内容はモボ、モガたちのたわいない騒動だが、その気取り具合が何ともおかしい。主人公のみちこ(千葉早智子)は、男まさりのきょうこ(竹久千恵子)と都心のアパートSALLY APARTMENTに住む。その向かいにはみちこに憧れる画家が住んでいる。朝はパン屋にカゴを下してパンを買う。壁にはディートリヒの『恋の凱歌』(33)のポスター。窓の外には時計台。

2人は健康往来社という出版社のタイピストだが、みちこは社長のセクハラにあって、飛び出す。みちこはいつも和服だがきょうこは洋装で、自分を「ボク」と呼ぶが、徳川無声演じる社長は「君たちはまさか同性愛じゃないだろうね」。みちこも本当は画家が好きだが、それを言い出せずにいつの間にか会社のきどった先輩に身を任せてしまう。

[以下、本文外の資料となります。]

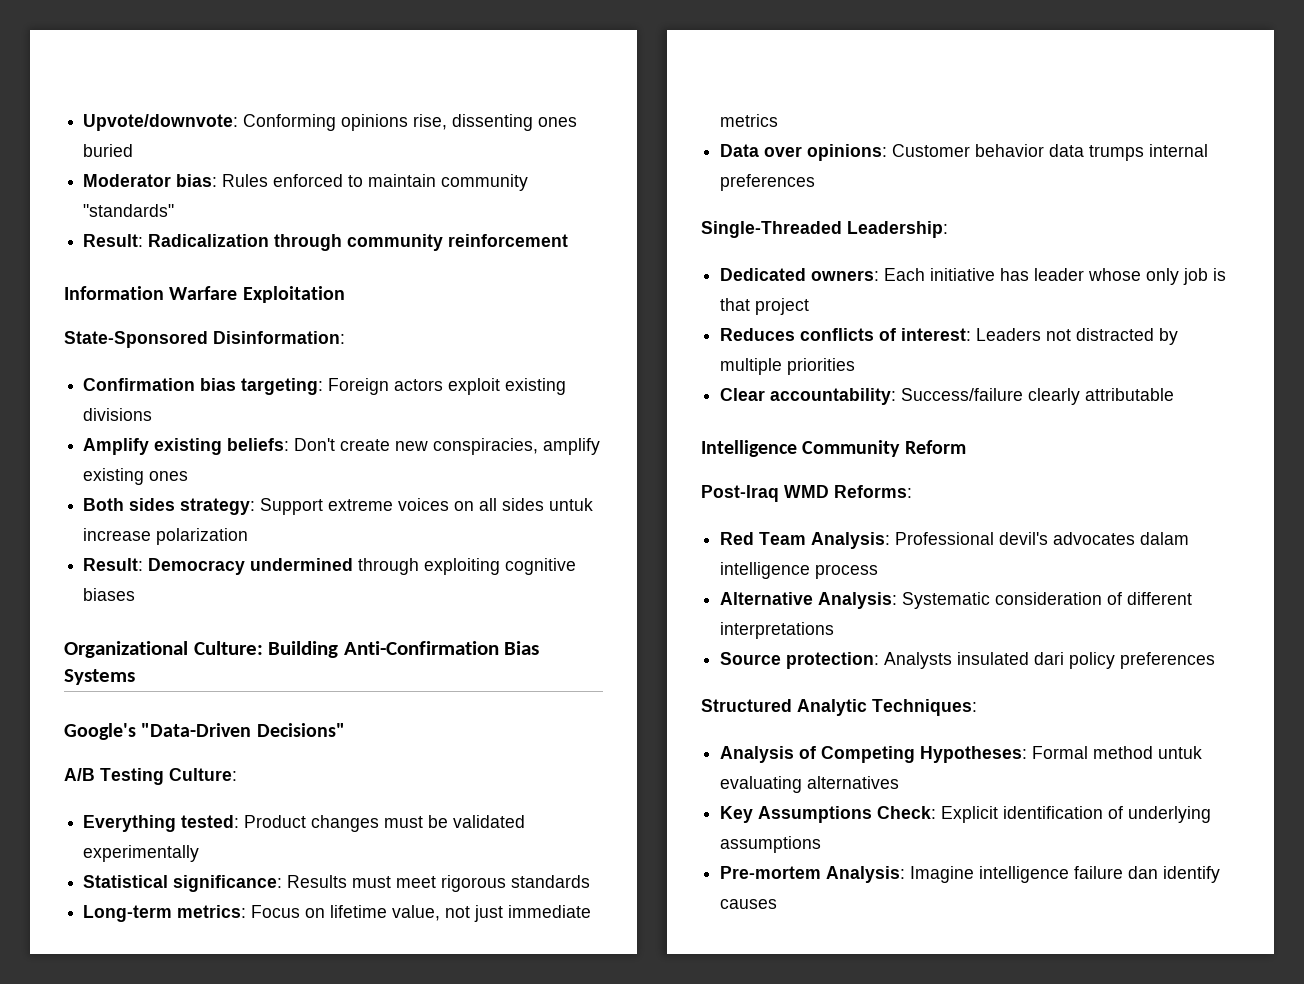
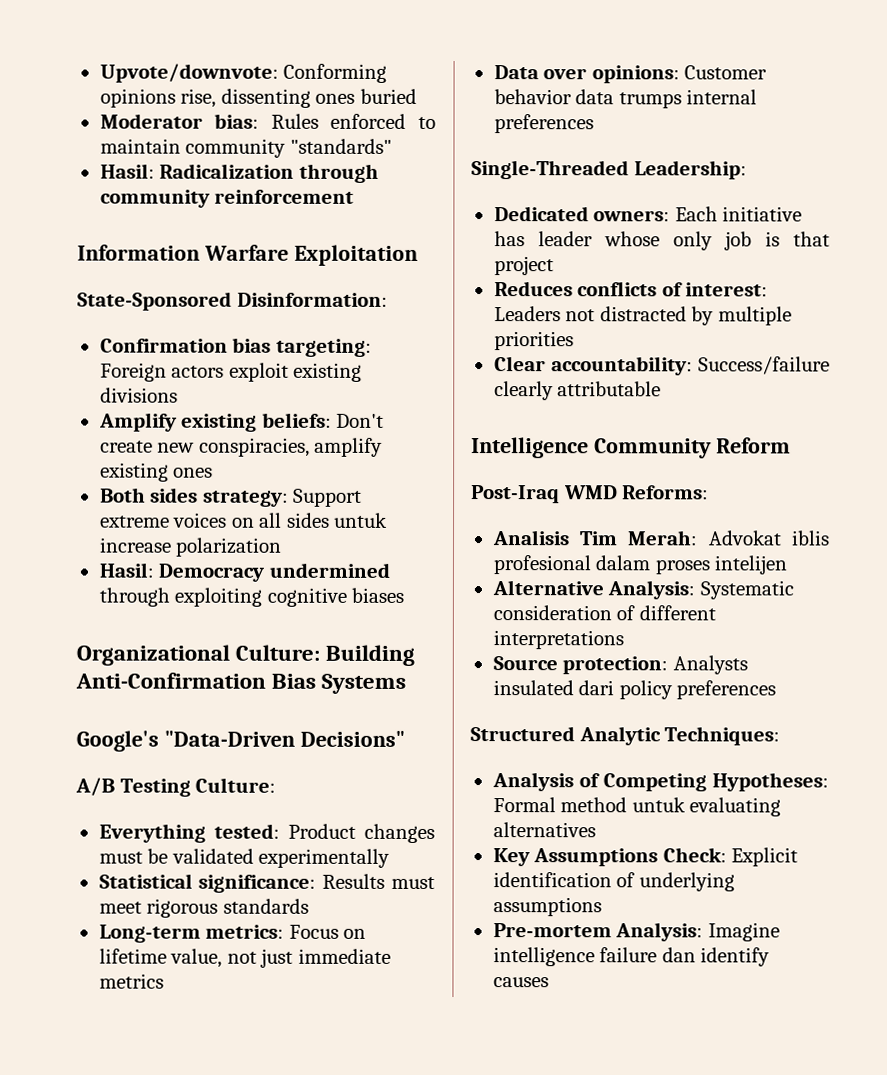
- Result: Radicalization through community reinforcement
+ Hasil: Radicalization through community reinforcement
- Result: Democracy undermined through exploiting cognitive biases
+ Hasil: Democracy undermined through exploiting cognitive biases
- Red Team Analysis: Professional devil's advocates dalam intelligence process
+ Analisis Tim Merah: Advokat iblis profesional dalam proses intelijen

古川緑波が支配人のキャバレーのシーンでは「明治チョコレート」の看板が大きく写り、画家はみちこをモデルに明治チョコレートのポスターを描いて採用される。あるいは遊び人のきょうこは仲間と「スポーツランド」でゴーカートやボーリングに興じる。こちらはチラシによれば浅草松屋の屋上にあった施設らしい。こんなタイアップが楽しい。

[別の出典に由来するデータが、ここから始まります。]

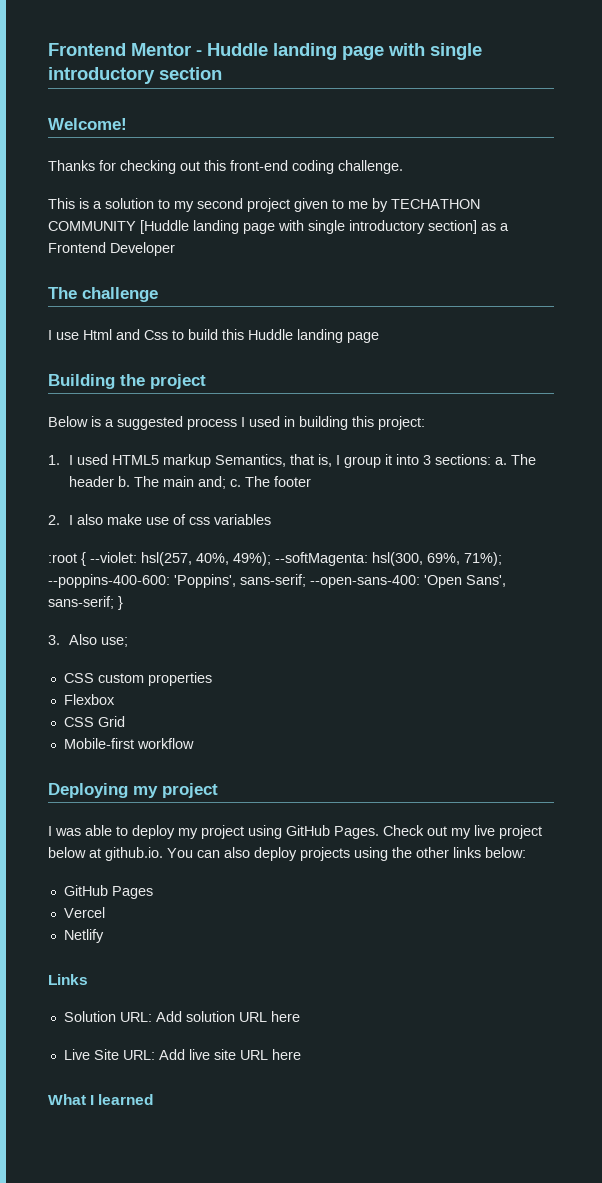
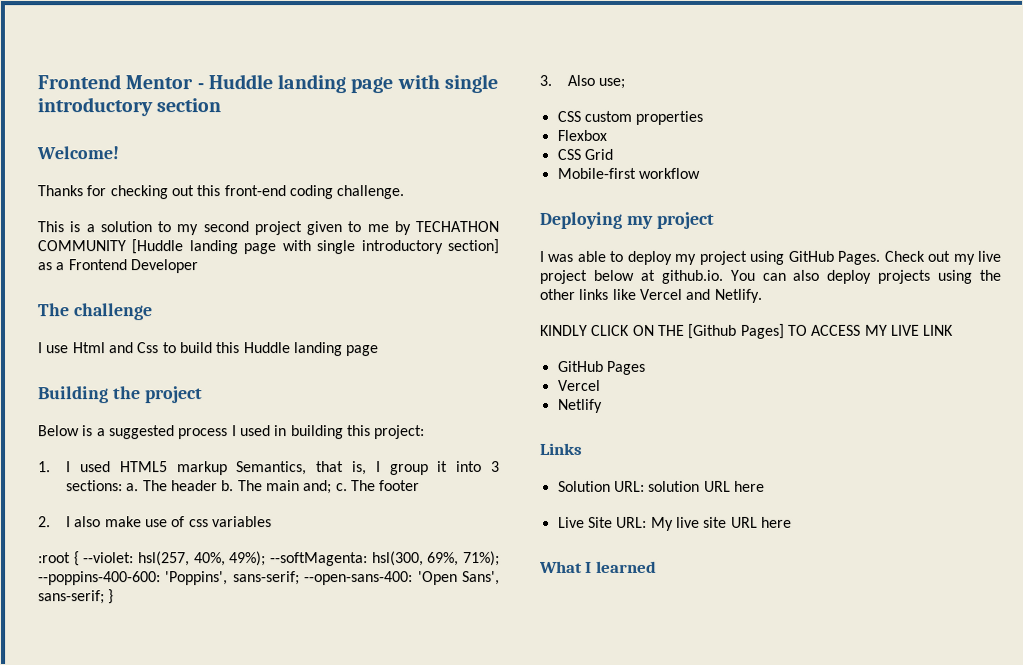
- Check out my live project below at github.io. You can also deploy projects using the other links below:
+ Check out my live project below at github.io. You can also deploy projects using the other links like Vercel and Netlify.
+ KINDLY CLICK ON THE [Github Pages] TO ACCESS MY LIVE LINK
- Solution URL: Add solution URL here
+ Solution URL: solution URL here
- Live Site URL: Add live site URL here
+ Live Site URL: My live site URL here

冒頭が都会の朝のスケッチで、列車が走り、店のシャッターが開き、時計台の鐘が鳴る。『ベルリン大都会交響曲』みたいだ。わずか2日ほどを描いた映画だが、ほとんどがセットで憧れの「都会生活」を作りだしている。もともと「ムーラン・ルージュ新宿座」の芝居をもとにしたものらしい。バスからの風景として実際の銀座が少し写るが、着ている服が映画とあまり変わりがなかったのに驚いた。

これが昭和8年で、これから日本が軍国主義へ向かうのが信じられないくらい能天気な1本。